This is my second attempt at writing this column. I wrote another two weeks ago, but it stalled. The editor, whom I respect and consider a friend, sent it for review to the board of this magazine and an informal editorial advisory committee (I'm a part of both).
The groups were divided, with the most commonly expressed and strongest feelings that it should not be printed.
My goal with this space is to push the boundaries of our love ever wider. It is provocation for edification. For the sake of provoking, I advocated dialogue and participation with a marginalized group seeking greater inclusion, the Postcard Project (see related news story at left).
For the sake of edification, I'm now stepping back to talk about our posture towards people at the margins. Some may wonder why I don't just leave the church if I differ so widely on some points of faith and practice. But I can't leave; this is my church. It has given me a gospel of radical love, such as Jesus' Sermon on the Mount, in which the outcasts and downtrodden receive blessing and hope. It is colourful and full of misfits.
When Zacchaeus, a chief tax collector who was rich, met Jesus, he gave half his possessions to the poor and repaid those whom he had defrauded (Luke 19). His was a gesture of solidarity with the marginalized.
I am like Zacchaeus before he shed some wealth. Our systems of exploitation are similar, but better veiled. My power and privilege is more than financial: I am a white, male, heterosexual, able-bodied, highly educated, urban-living, home-owning, cardriving Christian. Each of these attributes moves me closer to centres of power.
As I seek comfort in my social and economic status, I need less spiritual liberation. Jesus will pass by me en route to the poor unless I leave my station and seek him out. As Mary announced, God "has brought down the powerful... and lifted up the lowly; [God] has filled the hungry with good things and sent the rich away empty" ( Luke 1).
In silence, I can ignore my complicity in injustice. I can enjoy privilege, but not receive liberation. I pursue security at the expense of freedom. I deeply regret that not enough Mennonites have shown me the path to the periphery. I wander far.

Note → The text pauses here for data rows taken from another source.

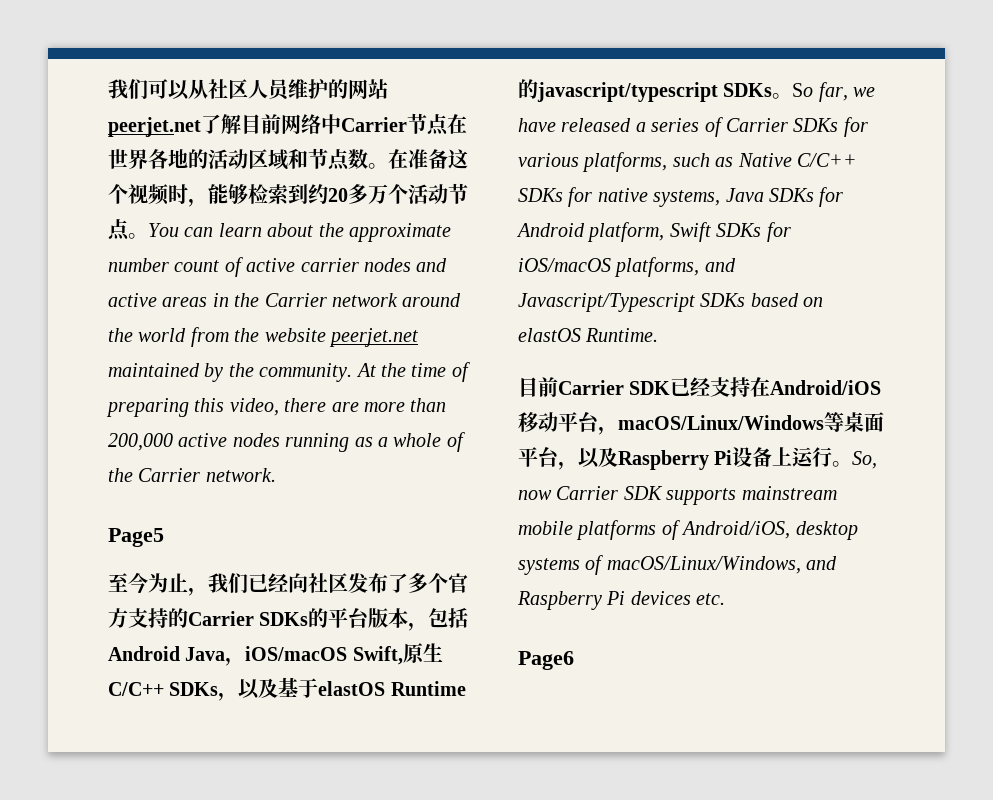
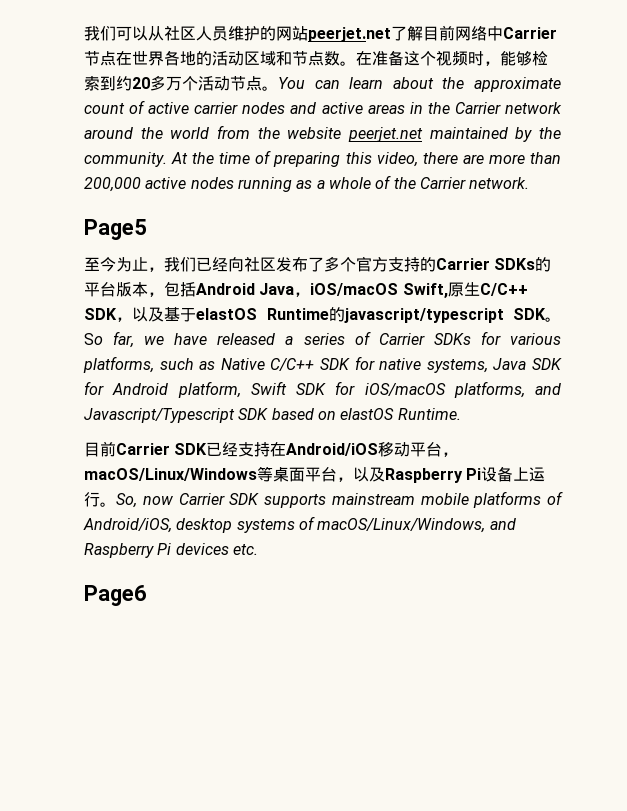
- You can learn about the approximate number count of active carrier nodes and active areas in the Carrier network around the world from the website peerjet.net maintained by the community.
+ You can learn about the approximate count of active carrier nodes and active areas in the Carrier network around the world from the website peerjet.net maintained by the community.
- 至今为止，我们已经向社区发布了多个官方支持的Carrier SDKs的平台版本，包括Android Java，iOS/macOS Swift,原生C/C++ SDKs，以及基于elastOS Runtime的javascript/typescript SDKs。
+ 至今为止，我们已经向社区发布了多个官方支持的Carrier SDKs的平台版本，包括Android Java，iOS/macOS Swift,原生C/C++ SDK，以及基于elastOS Runtime的javascript/typescript SDK。
- So far, we have released a series of Carrier SDKs for various platforms, such as Native C/C++ SDKs for native systems, Java SDKs for Android platform, Swift SDKs for iOS/macOS platforms, and Javascript/Typescript SDKs based on elastOS Runtime.
+ So far, we have released a series of Carrier SDKs for various platforms, such as Native C/C++ SDK for native systems, Java SDK for Android platform, Swift SDK for iOS/macOS platforms, and Javascript/Typescript SDK based on elastOS Runtime.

For the sake of spiritual vitality and radical discipleship, I need to migrate to the margins in as many ways as I can. Each encounter and every action represents who I am and how I deal with power imbalances.
Paradoxically, it is for my own comfort that I attempt to leave my sites of privilege and move towards the stranger, the one who acts differently, the one who transgresses my codes of propriety.
This is a self-imposed move into a "wilderness" of insecurity, led by love, buoyed by the promise of liberation and peace. On the journey I forfeit privilege for the sake of others' pain. I shed a layer of guilt and explore new levels of acceptance. I accept more of myself, my neighbour and our God.
For those with an urge to engage a Samaritan, a woman, a harlot, a Roman centurion or a tax collector, I hope this is an incentive to transgress privilege in the pursuit of love.
[Sidebar]
I need to migrate to the margins In as many ways as I can.